Para pembela nagari garda depan itu berdiri rapi di balik pintu gapura utama lingkungan kedaton. Mata mereka menutup, nampak tidur dalam keadaan tenang.

Di dalam Pendopo Ageng, Partha menemani Mahesa yang duduk tegap di kursi takhtanya.

"Bagaimana keadaan di luar?" tanya Mahesa, tenang dan berwibawa.

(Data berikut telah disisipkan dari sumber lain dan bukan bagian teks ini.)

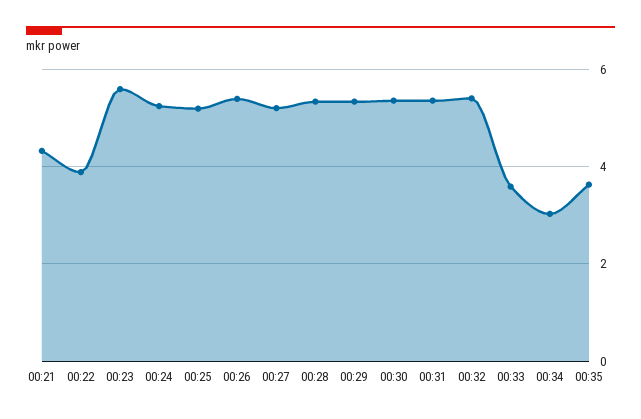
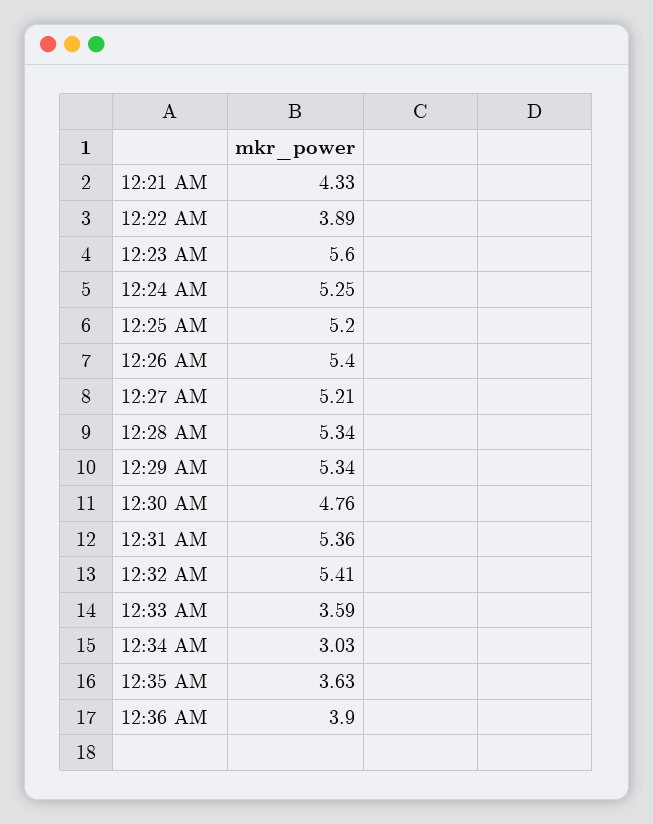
00:30: 5.4 -> 4.76
12:36 AM: none -> 3.9

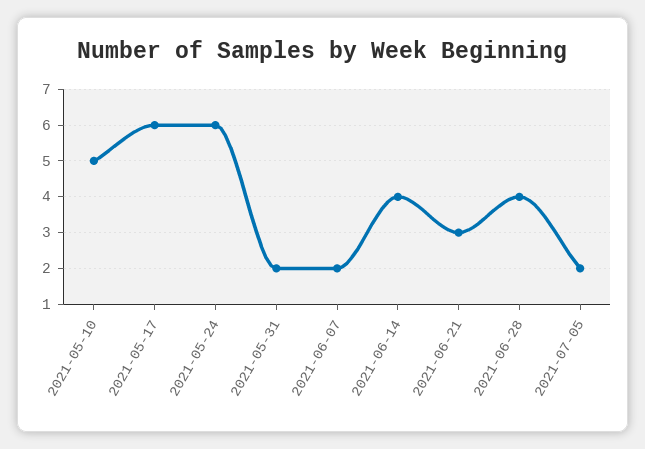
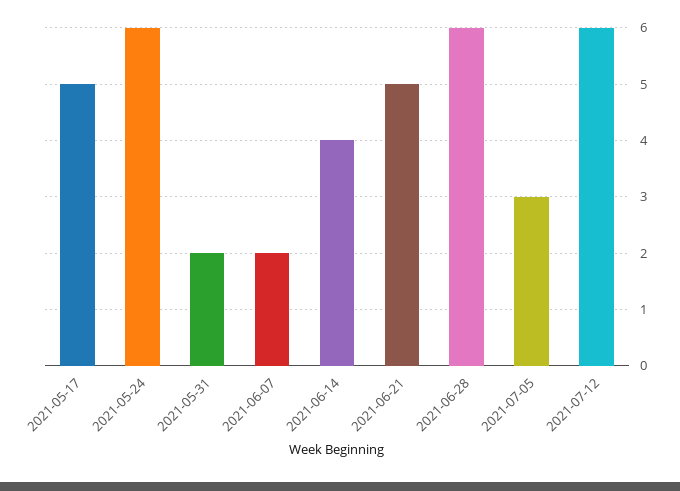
2021-05-10: 5 -> none
2021-05-17: 6 -> 5
2021-06-21: 3 -> 5
2021-06-28: 4 -> 6
2021-07-05: 2 -> 3
2021-07-12: none -> 6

"Tekanan pada pihak kita terjadi di banyak tempat. Pasukan Javacekwara telah banyak yang berkhianat dan membantu Abinawa. Kaum pria Javacekwara tidak melarikan diri seperti yang lainnya. Mereka ikut menyerang pasukan Namaini yang tersisa. Bila Sri Baginda tidak segera mengambil tindakan, takutnya ... kita tidak akan bertahan lebih lama lagi," lapor Partha.

"Anatari?"

"Anatari dan Abinawa berhasil masuk ke ruang tahanan raja terdahulu," lapor Partha.

Mahesa menghela napas dalam. "Akhirnya Abinawa bisa melepas rindu pada kedua orang tuanya."

Partha memberikan hormatnya. "Sri Baginda, mengingat Abinawa telah menemukan keberadaan kedua orang tuanya, maka kita harus bersiap. Dia pasti akan mencari Anda. Hamba siap menerima perintah untuk menghadapinya."

"Kumara pernah memberitahuku bahwa di dalam diri Abinawa bersemayam Kembang Ing Segara. Itu menandakan kesaktiannya telah berlipat ganda. Terlebih, kini dia menjadi tuan dari siluman harimau yang dahulunya merupakan tangan kanan Banaspati," jelas Mahesa, menyembunyikan kegusarannya.

"Dia juga bisa memerintahkan para siluman untuk membentuk pasukan. Kau jelas bukan tandingannya. Jangan khawatir, aku sudah memikirkan satu rencana agar dia mati di tangan Banaspati." Mahesa bangkit dari kursi takhta. "Nampaknya aku sendiri yang harus pergi menyambut Adikku."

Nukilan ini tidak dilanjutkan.